Extracted entries →
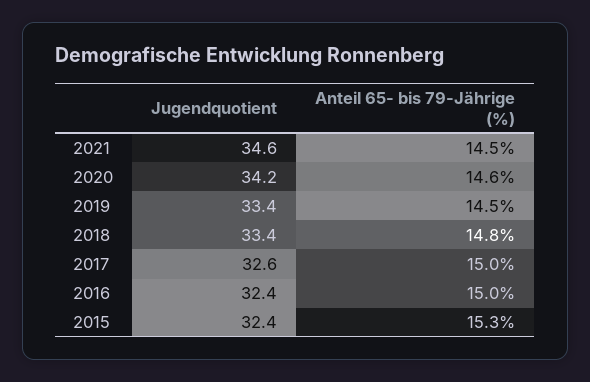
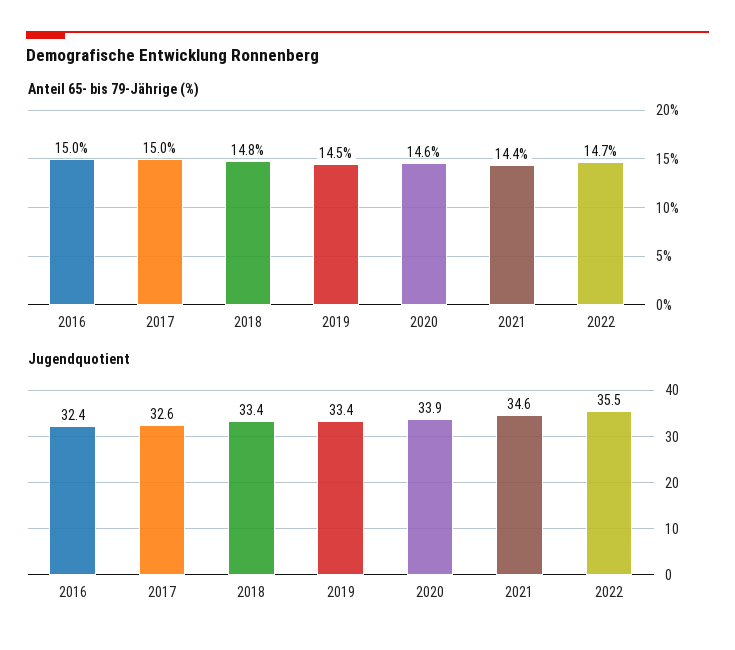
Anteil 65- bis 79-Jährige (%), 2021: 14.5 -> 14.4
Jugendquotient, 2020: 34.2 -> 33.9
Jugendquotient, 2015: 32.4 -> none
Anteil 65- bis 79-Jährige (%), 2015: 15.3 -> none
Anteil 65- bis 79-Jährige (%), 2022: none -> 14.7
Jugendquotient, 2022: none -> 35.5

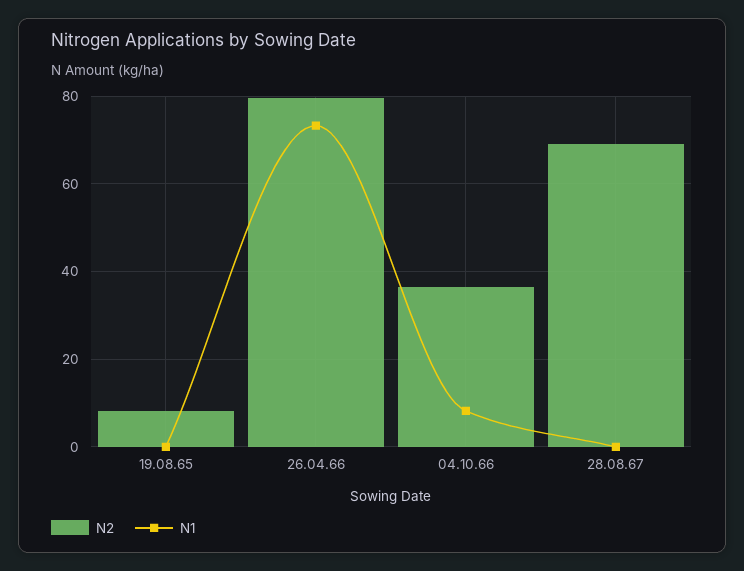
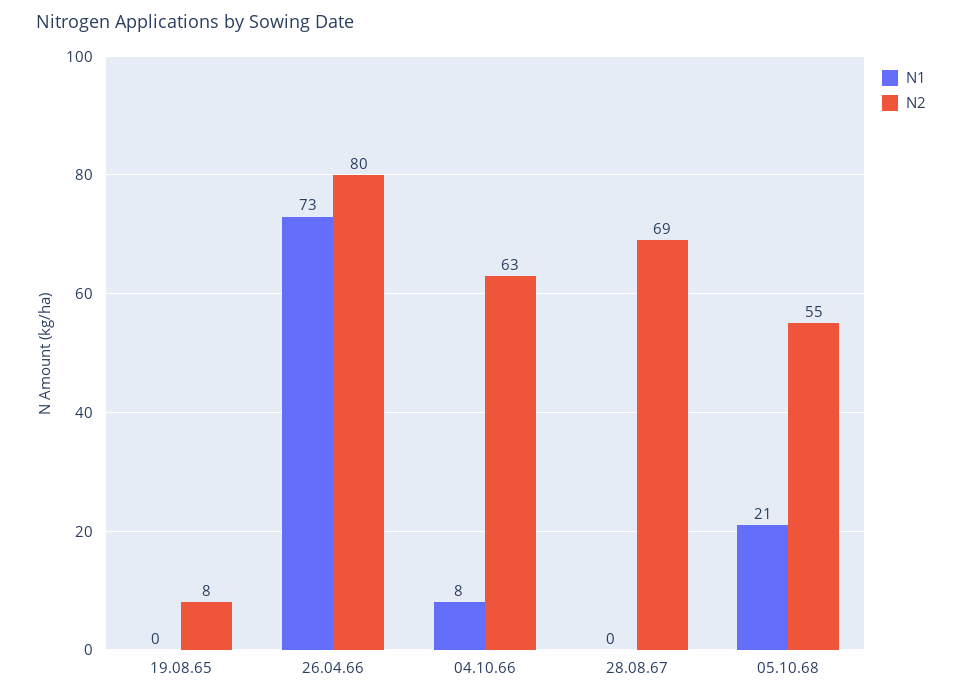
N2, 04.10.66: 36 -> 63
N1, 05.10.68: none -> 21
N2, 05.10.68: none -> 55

Exercise details → Write out the listing above exactly as it stands, pictures excluded.

Output below →
Anteil 65- bis 79-Jährige (%), 2021: 14.5 -> 14.4
Jugendquotient, 2020: 34.2 -> 33.9
Jugendquotient, 2015: 32.4 -> none
Anteil 65- bis 79-Jährige (%), 2015: 15.3 -> none
Anteil 65- bis 79-Jährige (%), 2022: none -> 14.7
Jugendquotient, 2022: none -> 35.5

N2, 04.10.66: 36 -> 63
N1, 05.10.68: none -> 21
N2, 05.10.68: none -> 55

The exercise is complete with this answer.